__Task directions__: Go to the line in the entries below that holds "text-decoration: underline ->" and repeat exactly from there through the line that holds "table lists some", inclusive.

__Listed records__:
====

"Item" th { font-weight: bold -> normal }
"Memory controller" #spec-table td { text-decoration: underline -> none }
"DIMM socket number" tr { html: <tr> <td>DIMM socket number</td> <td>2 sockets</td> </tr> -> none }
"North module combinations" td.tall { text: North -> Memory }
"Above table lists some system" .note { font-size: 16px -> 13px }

====

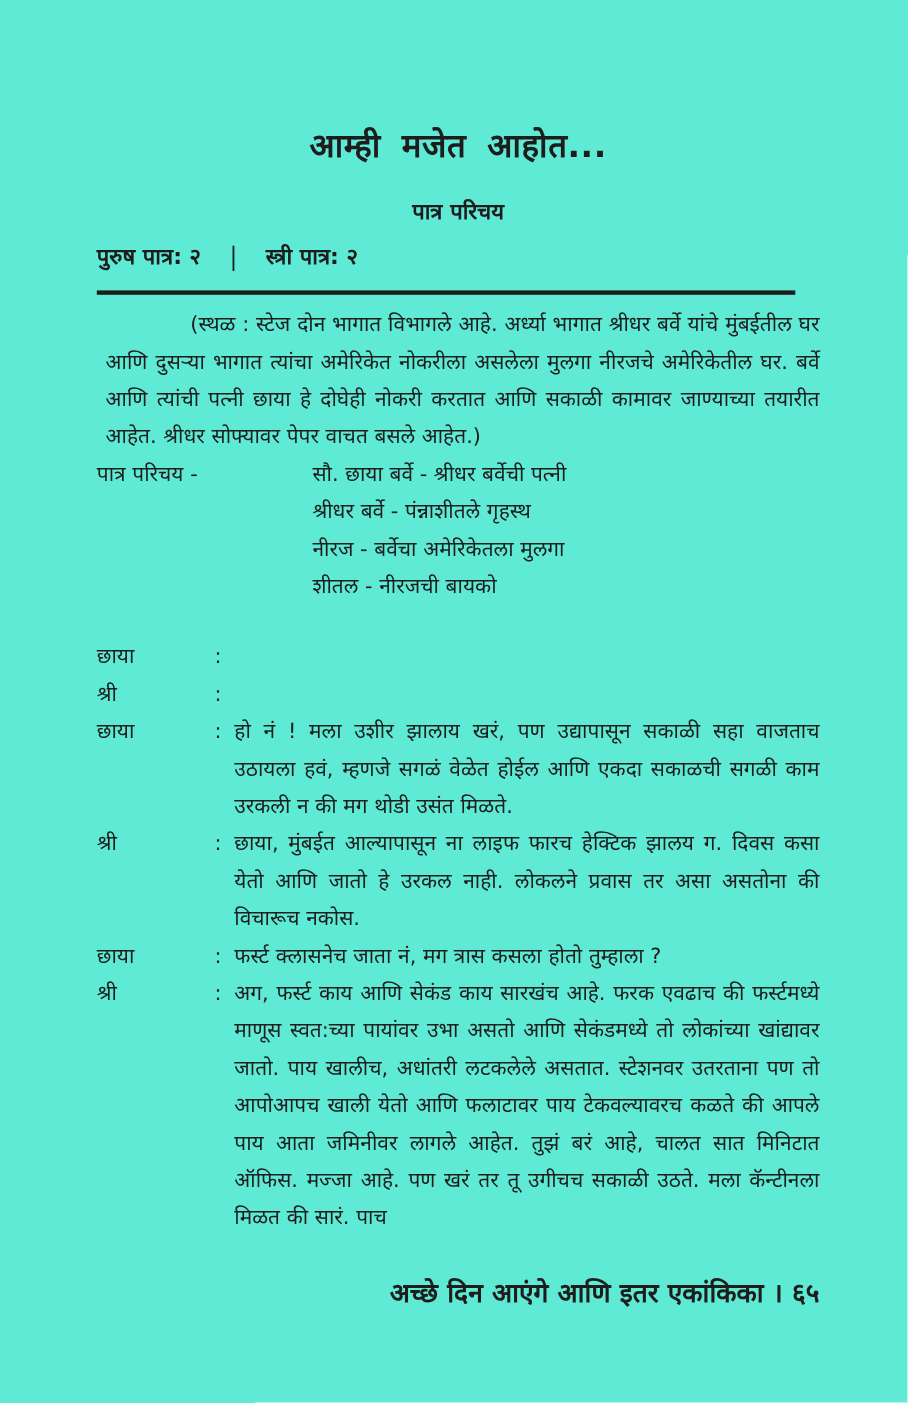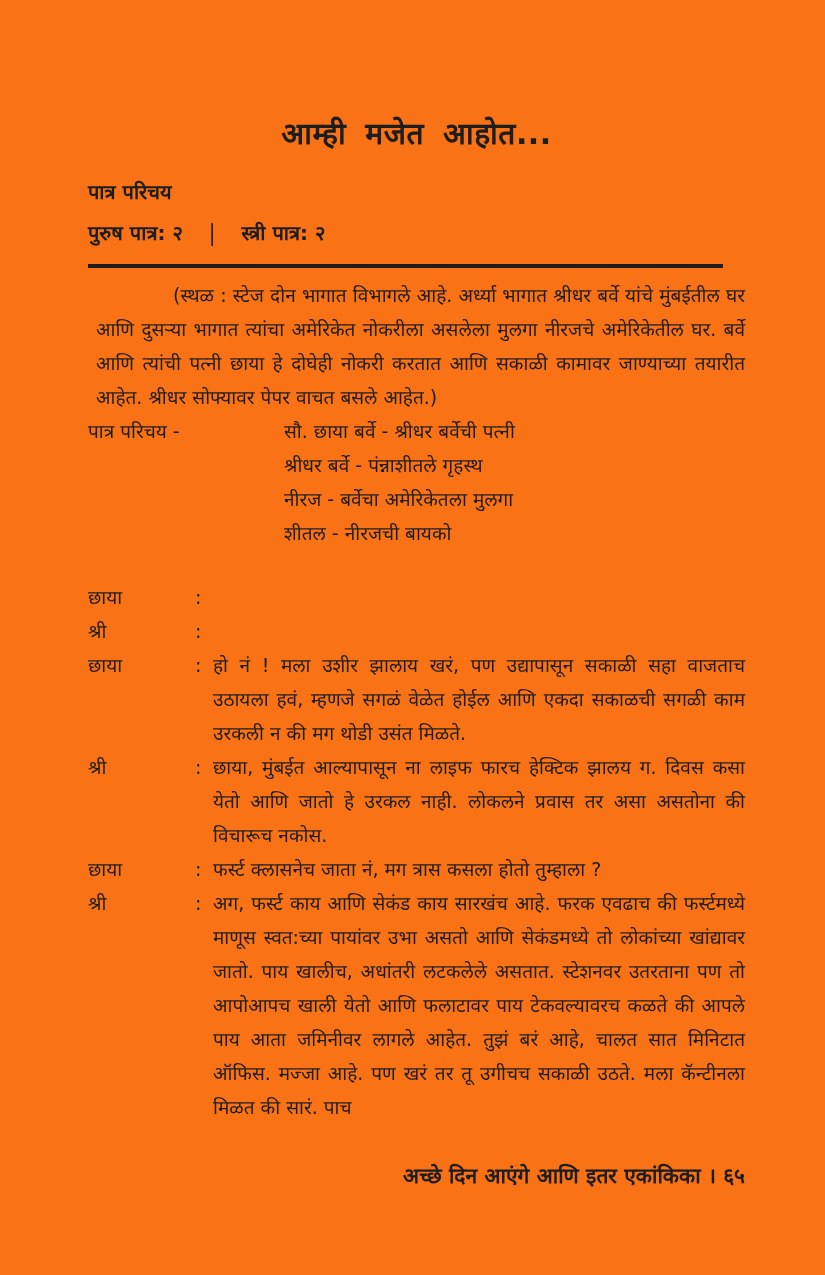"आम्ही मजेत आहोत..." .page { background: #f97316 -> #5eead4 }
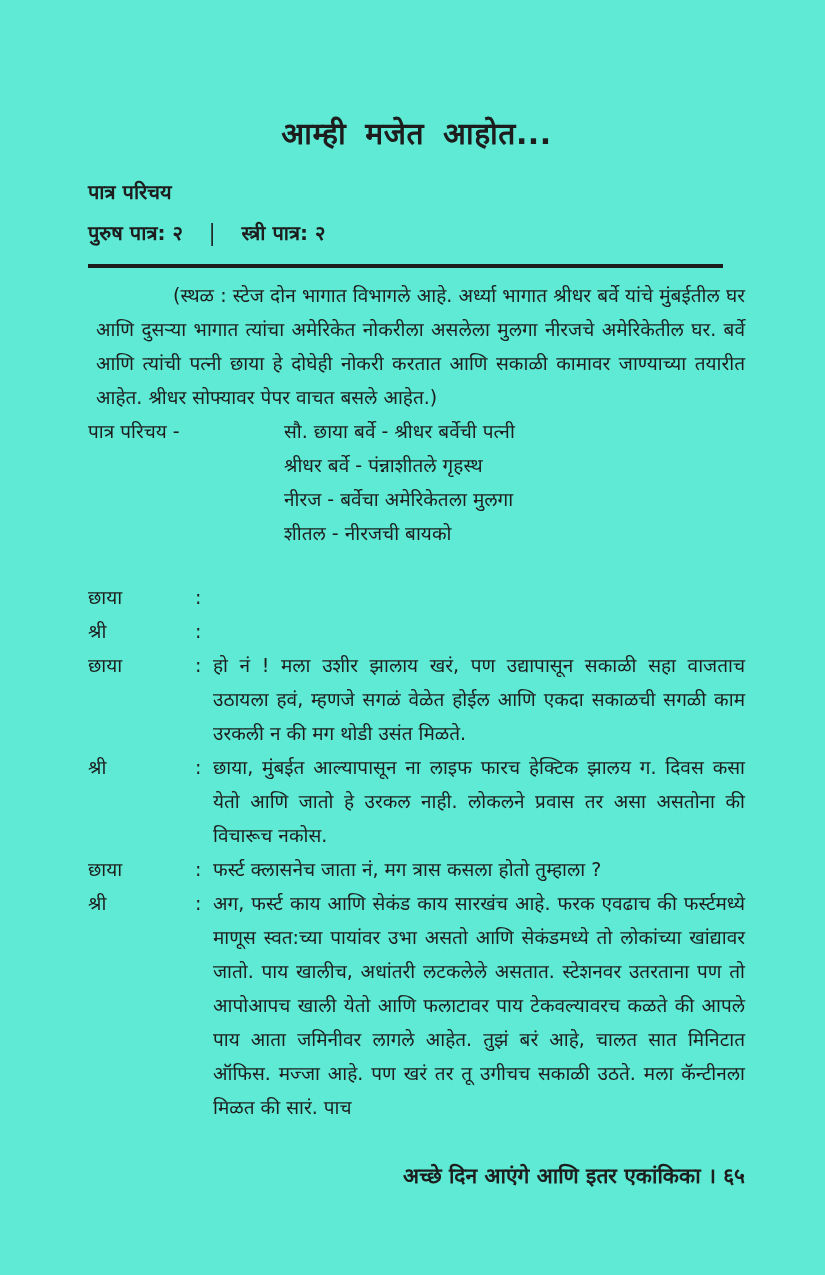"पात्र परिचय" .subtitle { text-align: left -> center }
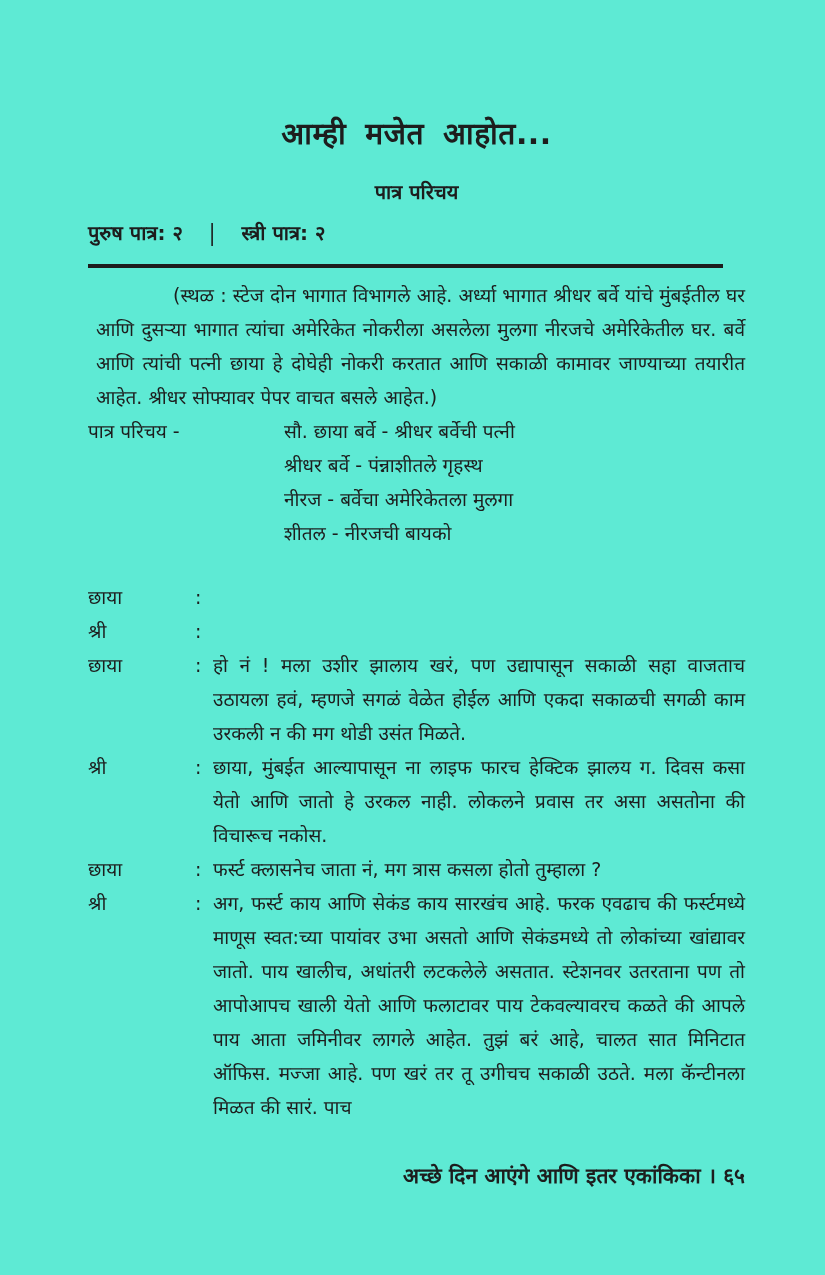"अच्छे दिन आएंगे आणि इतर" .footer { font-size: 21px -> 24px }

====

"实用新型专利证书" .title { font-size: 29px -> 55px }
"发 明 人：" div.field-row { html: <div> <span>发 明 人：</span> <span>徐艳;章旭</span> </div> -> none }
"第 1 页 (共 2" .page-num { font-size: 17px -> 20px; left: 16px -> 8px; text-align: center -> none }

====

__Output below__:
"Memory controller" #spec-table td { text-decoration: underline -> none }
"DIMM socket number" tr { html: <tr> <td>DIMM socket number</td> <td>2 sockets</td> </tr> -> none }
"North module combinations" td.tall { text: North -> Memory }
"Above table lists some system" .note { font-size: 16px -> 13px }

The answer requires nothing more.